(Revision tracking records)
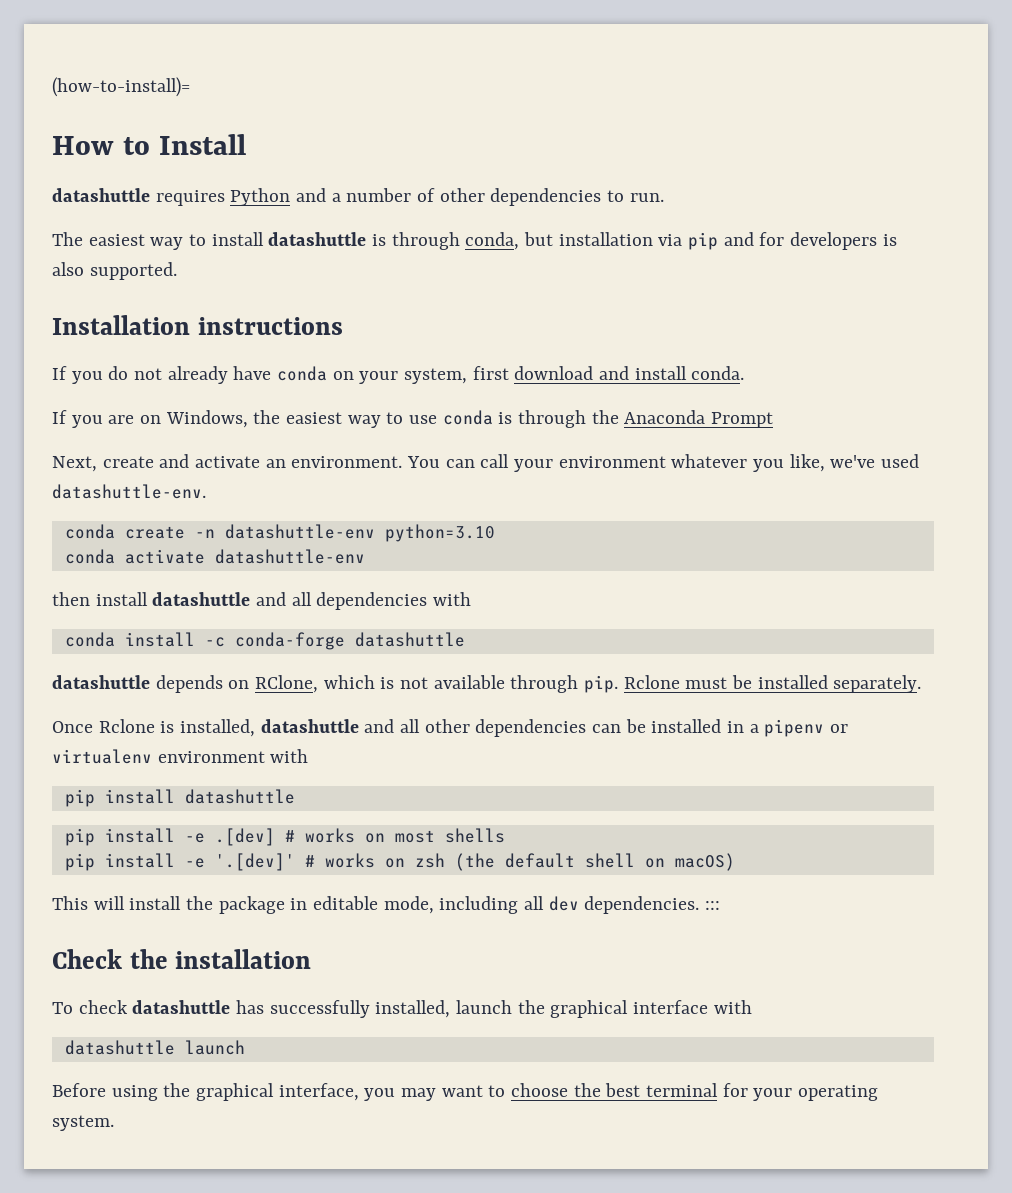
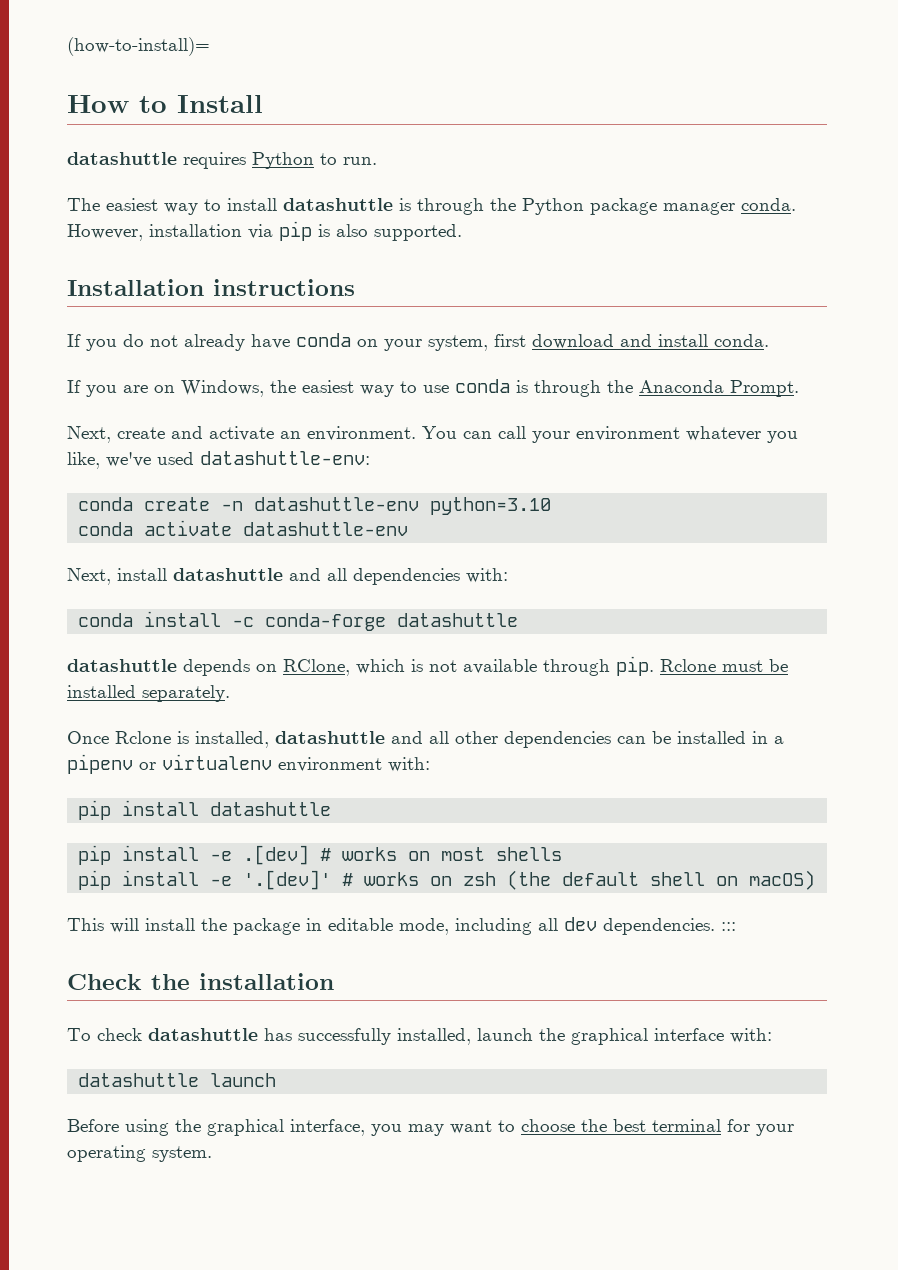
- datashuttle requires Python and a number of other dependencies to run.
+ datashuttle requires Python to run.
- The easiest way to install datashuttle is through conda, but installation via pip and for developers is also supported.
+ The easiest way to install datashuttle is through the Python package manager conda. However, installation via pip is also supported.
- If you are on Windows, the easiest way to use conda is through the Anaconda Prompt
+ If you are on Windows, the easiest way to use conda is through the Anaconda Prompt.
- You can call your environment whatever you like, we've used datashuttle-env.
+ You can call your environment whatever you like, we've used datashuttle-env:
- then install datashuttle and all dependencies with
+ Next, install datashuttle and all dependencies with:
- Once Rclone is installed, datashuttle and all other dependencies can be installed in a pipenv or virtualenv environment with
+ Once Rclone is installed, datashuttle and all other dependencies can be installed in a pipenv or virtualenv environment with:
- To check datashuttle has successfully installed, launch the graphical interface with
+ To check datashuttle has successfully installed, launch the graphical interface with:

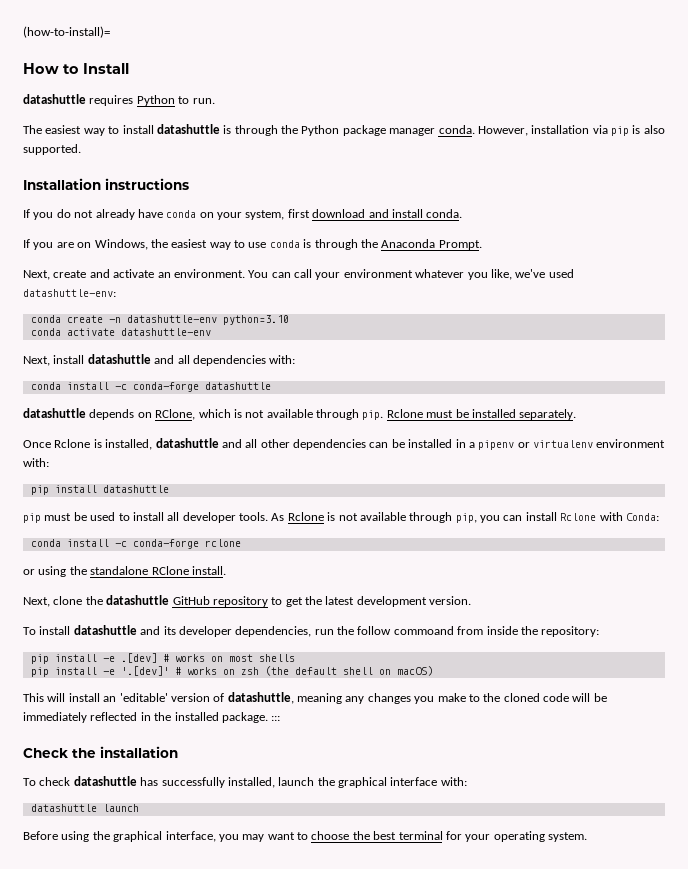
+ pip must be used to install all developer tools. As Rclone is not available through pip, you can install Rclone with Conda:
+ conda install -c conda-forge rclone
+ or using the standalone RClone install.
+ Next, clone the datashuttle GitHub repository to get the latest development version.
+ To install datashuttle and its developer dependencies, run the follow commoand from inside the repository:
- This will install the package in editable mode, including all dev dependencies. :::
+ This will install an 'editable' version of datashuttle, meaning any changes you make to the cloned code will be immediately reflected in the installed package. :::

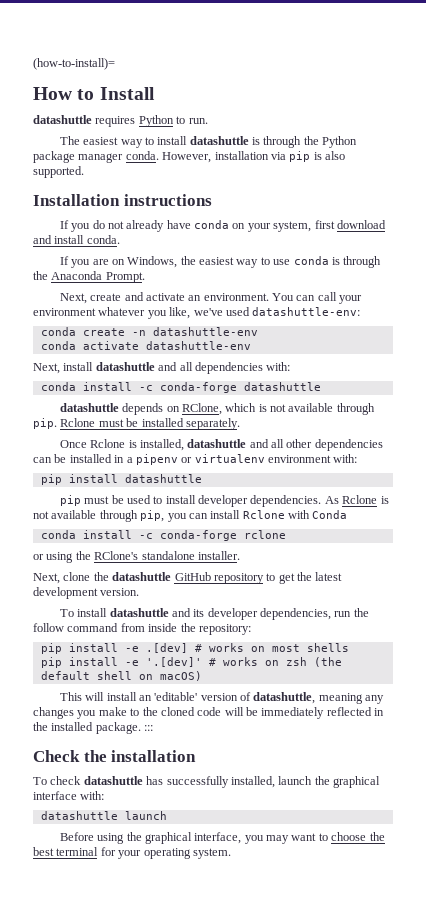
- conda create -n datashuttle-env python=3.10
+ conda create -n datashuttle-env
- pip must be used to install all developer tools.
+ pip must be used to install developer dependencies.
- As Rclone is not available through pip, you can install Rclone with Conda:
+ As Rclone is not available through pip, you can install Rclone with Conda
- or using the standalone RClone install.
+ or using the RClone's standalone installer.
- To install datashuttle and its developer dependencies, run the follow commoand from inside the repository:
+ To install datashuttle and its developer dependencies, run the follow command from inside the repository:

*What you should do:* Scan the data for the string "through" and copy each line in which it occurs.

*Your solution:*
- The easiest way to install datashuttle is through conda, but installation via pip and for developers is also supported.
+ The easiest way to install datashuttle is through the Python package manager conda. However, installation via pip is also supported.
- If you are on Windows, the easiest way to use conda is through the Anaconda Prompt
+ If you are on Windows, the easiest way to use conda is through the Anaconda Prompt.
+ pip must be used to install all developer tools. As Rclone is not available through pip, you can install Rclone with Conda:
- As Rclone is not available through pip, you can install Rclone with Conda:
+ As Rclone is not available through pip, you can install Rclone with Conda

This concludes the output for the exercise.